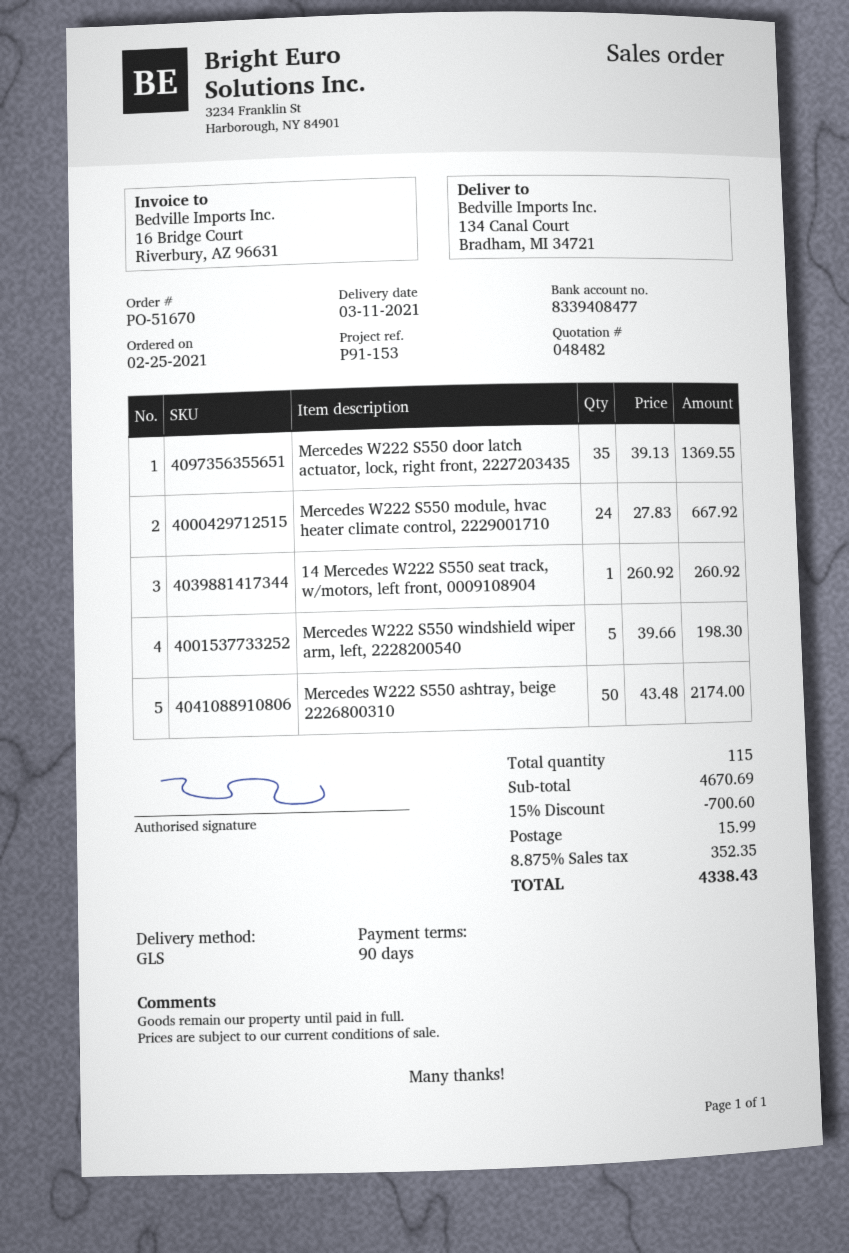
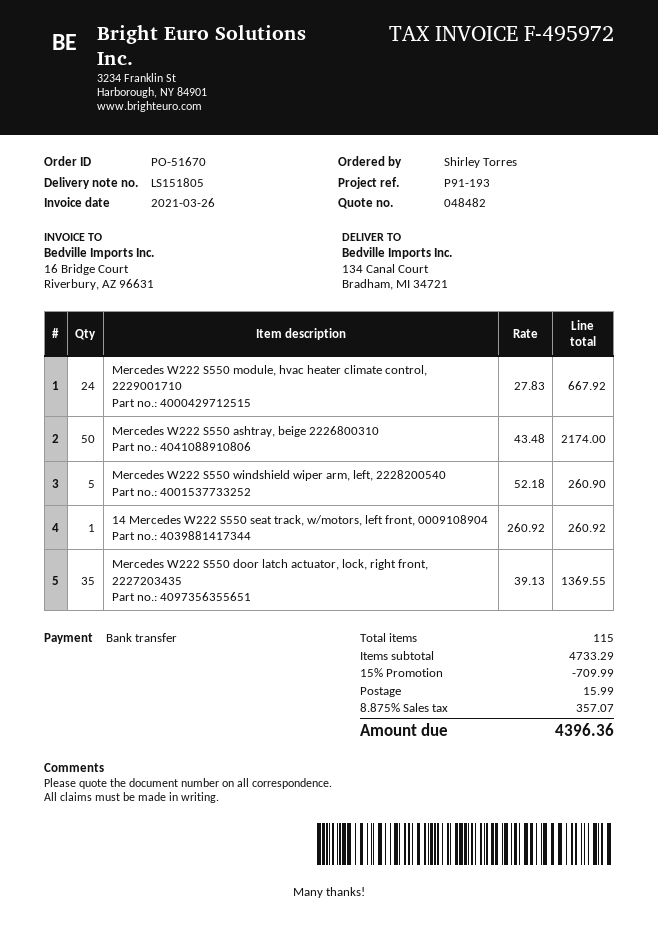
reference: P91-153 -> P91-193
Mercedes W222 S550 windshield wiper arm, left, 2228200540: 5 x 39.66 = 198.30 -> 5 x 52.18 = 260.90
subtotal: 4670.69 -> 4733.29
discount: 15% = 700.60 -> 15% = 709.99
tax: 8.875% = 352.35 -> 8.875% = 357.07
total: 4338.43 -> 4396.36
────────────────
Repeat each entry above exactly. Omit the pictures.

## ANSWER FOR THIS EXERCISE
reference: P91-153 -> P91-193
Mercedes W222 S550 windshield wiper arm, left, 2228200540: 5 x 39.66 = 198.30 -> 5 x 52.18 = 260.90
subtotal: 4670.69 -> 4733.29
discount: 15% = 700.60 -> 15% = 709.99
tax: 8.875% = 352.35 -> 8.875% = 357.07
total: 4338.43 -> 4396.36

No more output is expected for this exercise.